Absorber Model: the Halo-like model for the Lyman-alpha forest

TL;DR

This paper introduces a semi-analytic Halo-like model for the Lyman-alpha forest that decomposes flux correlations into intra- and inter-absorber terms, accurately predicting power spectra and biases at redshifts 2-3.

Contribution

The paper develops a novel semi-analytic absorber model inspired by the Halo Model, providing a new framework for understanding Lyman-alpha forest correlations.

Findings

1-absorber term dominates the power spectrum across scales.

Most power comes from HI columns of 10^{14}-10^{15} cm^{-2}.

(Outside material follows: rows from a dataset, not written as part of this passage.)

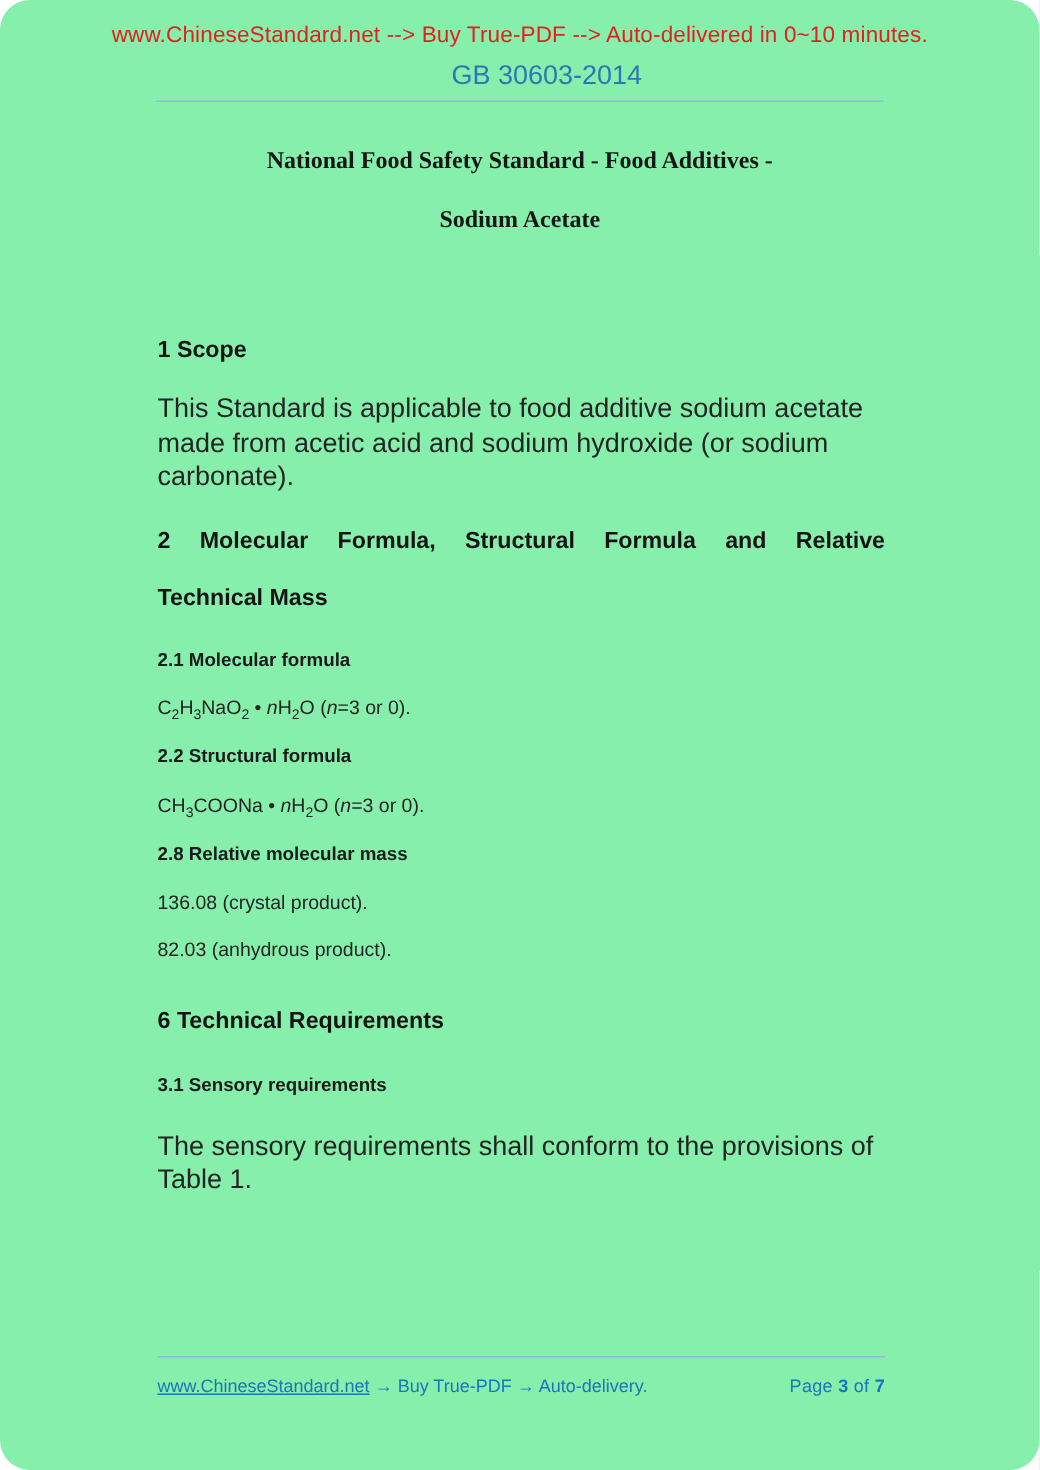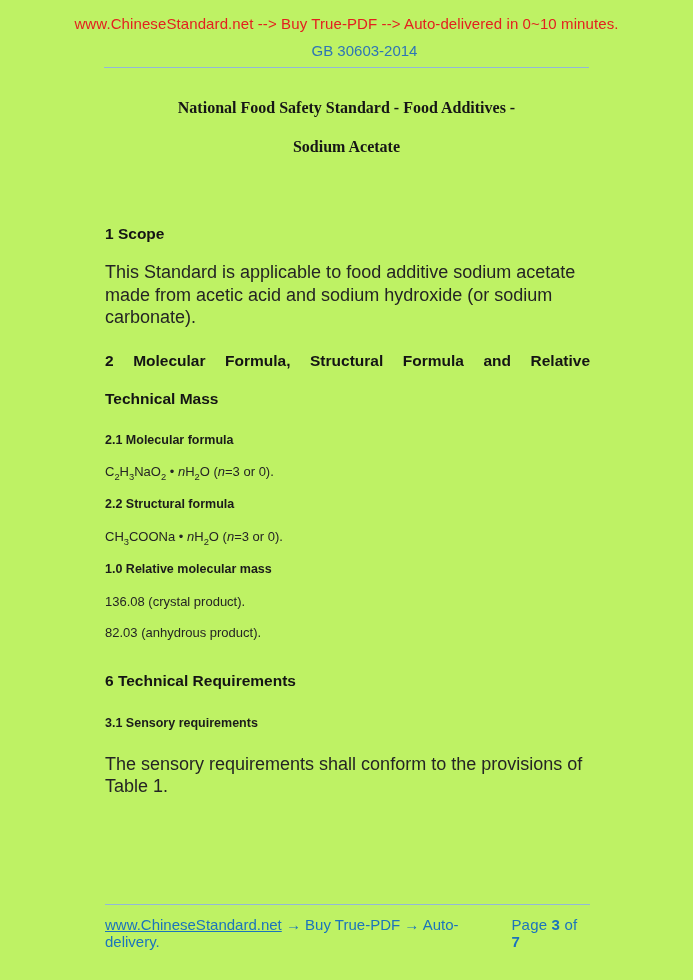"www.ChineseStandard.net --> Buy True-PDF" .page { background: #bef264 -> #86efac; border-radius: none -> 20px }
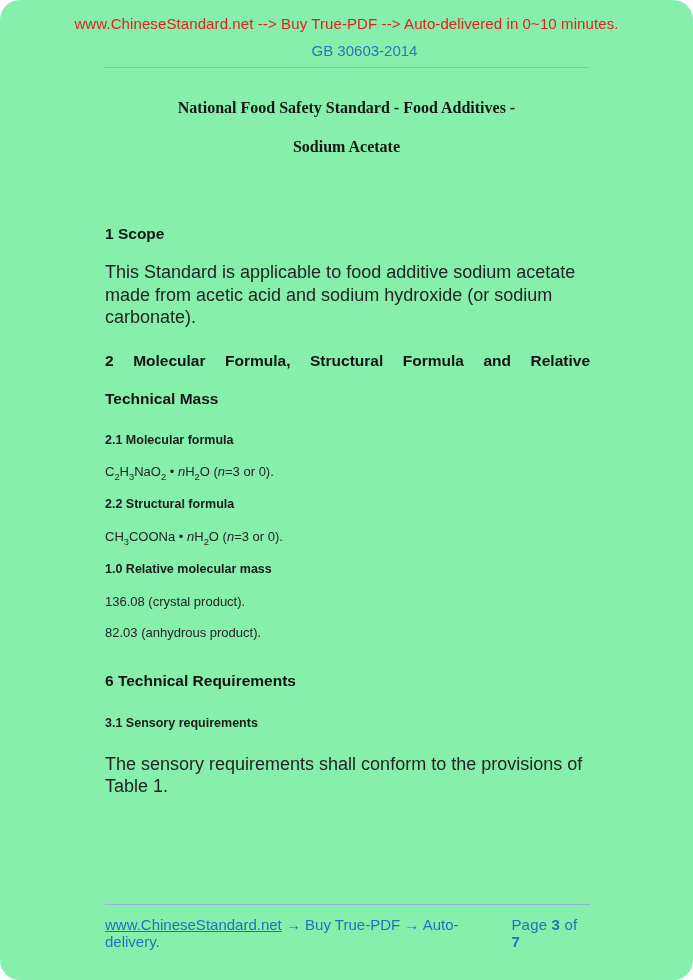"GB 30603-2014" .docnum { font-size: 15px -> 18px }
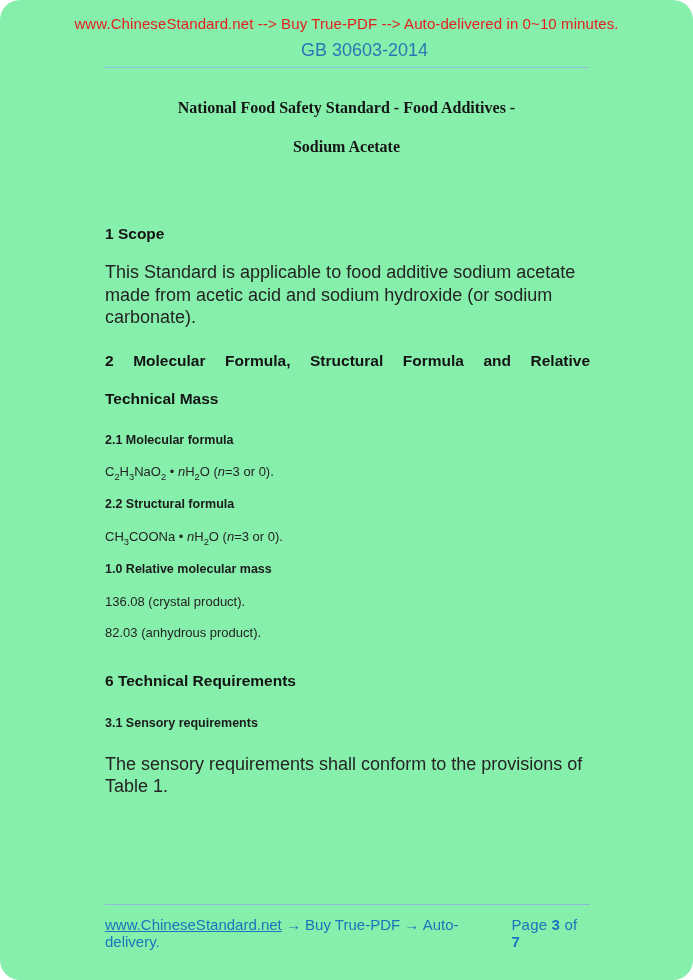"1.0 Relative molecular mass" div.h-sub { text: 1.0 -> 2.8 }
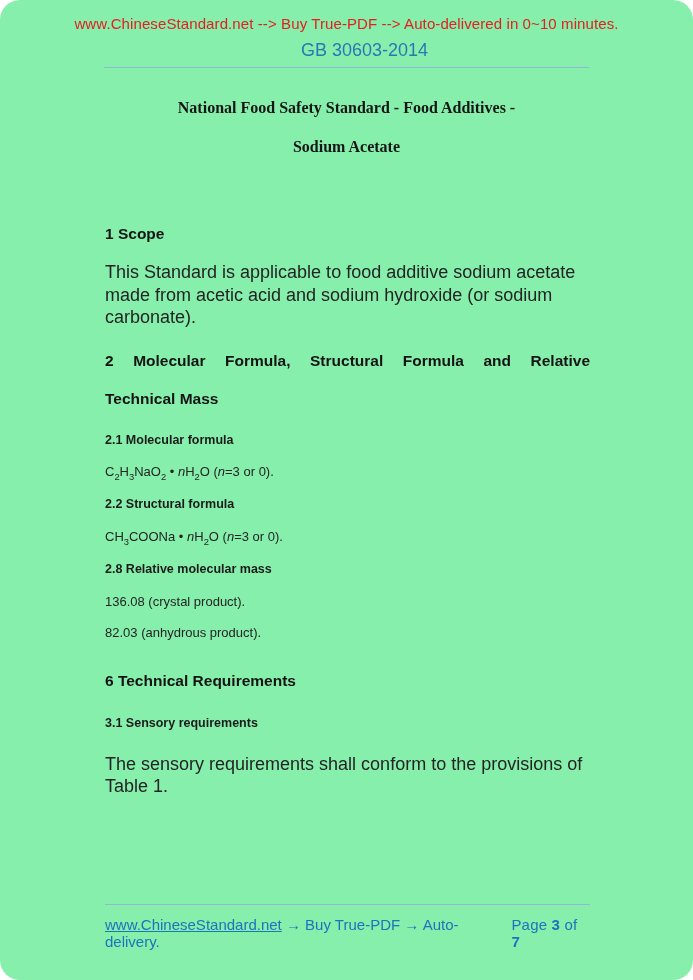"www.ChineseStandard.net → Buy True-PDF →" .footer { font-size: 15px -> 12px }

Model predictions for bias parameters agree with simulations.

Abstract

We present a semi-analytic model for the Lyman-$\alpha$ forest that is inspired by the Halo Model. This model is built on the absorption line decomposition of the forest. Flux correlations are decomposed into those within each absorption line (the 1-absorber term) and those between separate lines (the 2-absorber term), treating the lines as biased tracers of the underlying matter fluctuations. While the nonlinear exponential mapping between optical depth and flux requires an infinite series of moments to calculate any statistic, we show that this series can be resumed (truncating at the desired order in the linear matter overdensity). We focus on the $z=2-3$ line-of-sight power spectrum. Our model finds that 1-absorber term dominates the power on all scales, with most of its contribution coming from HI columns of $10^{14}-10^{15}\;\mathrm{cm^{-2}}$, while the smaller 2-absorber contribution comes from lower columns that trace overdensities of a few. The prominence of the 1-absorber correlations indicates that the line-of-sight power spectrum is shaped principally by the lines' number densities and their absorption profiles, with correlations between lines contributing to a lesser extent. We present intuitive formulae for the effective optical depth as well as the large-scale limits of 1-absorber and 2-absorber terms, which simplify to integrals over the HI column density distribution with different equivalent-width weightings. With minimalist models for the bias of absorption systems and their peculiar velocity broadening, our model predicts values for the density bias and velocity gradient bias that are consistent with those found in simulations.